— TASK PROMPT —
Return the following from the records below: each line, word for word, starting with the line that contains "shipping: 7.50 -> 33.95" and going on through the line that contains "total: 871.19 -> 1056.63", with nothing outside that range.

— TASK DATA —
= = = =
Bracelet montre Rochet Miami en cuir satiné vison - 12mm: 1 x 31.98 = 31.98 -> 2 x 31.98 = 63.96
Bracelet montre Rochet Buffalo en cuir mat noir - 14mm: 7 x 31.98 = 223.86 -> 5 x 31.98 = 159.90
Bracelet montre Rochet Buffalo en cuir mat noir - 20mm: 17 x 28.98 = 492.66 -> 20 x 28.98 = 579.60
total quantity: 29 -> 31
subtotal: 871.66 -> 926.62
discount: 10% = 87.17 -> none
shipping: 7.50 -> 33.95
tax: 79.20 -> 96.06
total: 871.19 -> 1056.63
= = = =
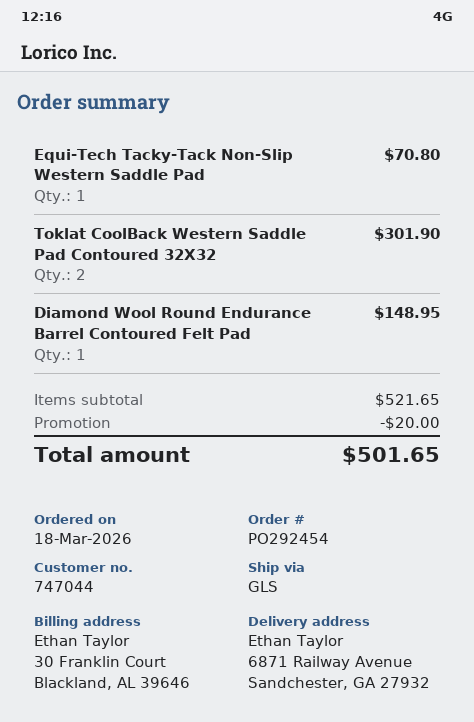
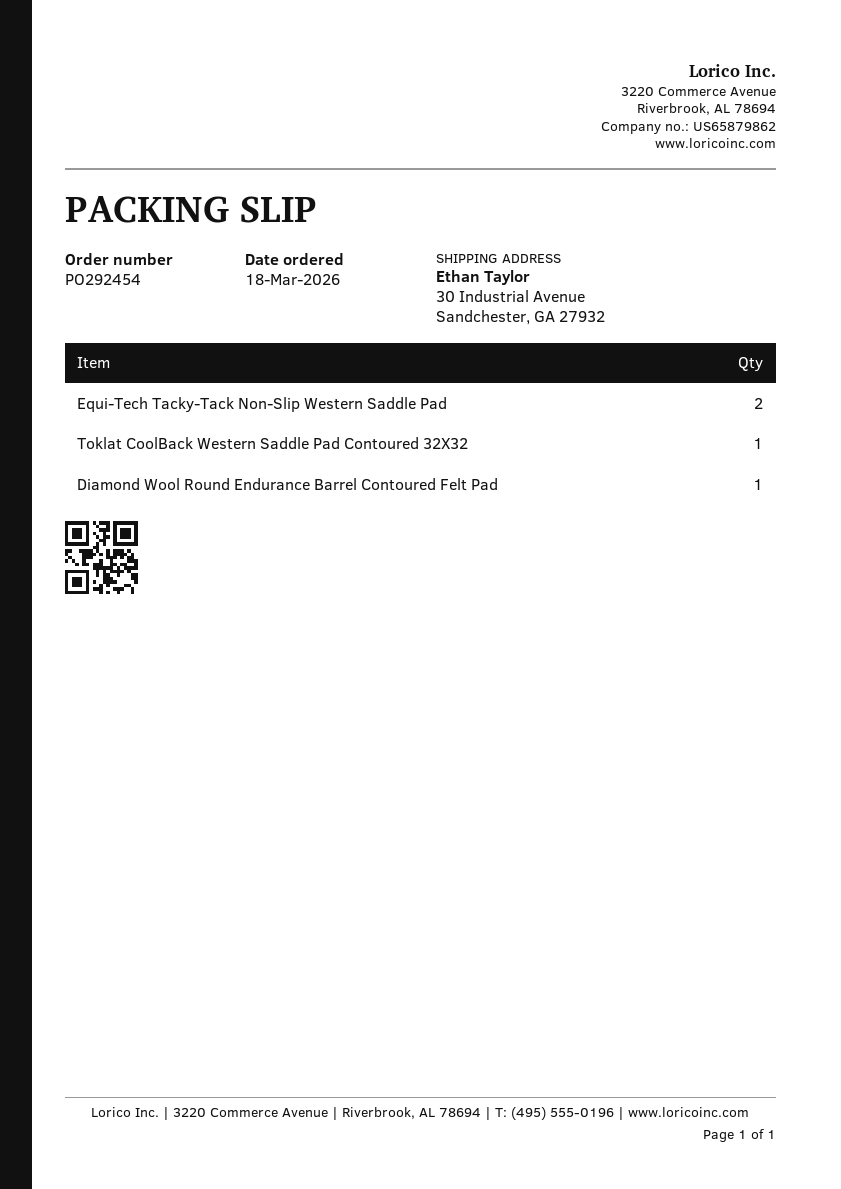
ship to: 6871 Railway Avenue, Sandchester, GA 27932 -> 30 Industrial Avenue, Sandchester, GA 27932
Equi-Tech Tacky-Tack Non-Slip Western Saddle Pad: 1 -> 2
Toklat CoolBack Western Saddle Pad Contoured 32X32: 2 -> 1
= = = =
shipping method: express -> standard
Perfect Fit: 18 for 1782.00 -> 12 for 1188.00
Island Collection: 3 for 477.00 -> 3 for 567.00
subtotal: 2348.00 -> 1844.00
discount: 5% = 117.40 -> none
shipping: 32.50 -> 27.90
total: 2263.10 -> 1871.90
= = = =
— WRITTEN RESPONSE —
shipping: 7.50 -> 33.95
tax: 79.20 -> 96.06
total: 871.19 -> 1056.63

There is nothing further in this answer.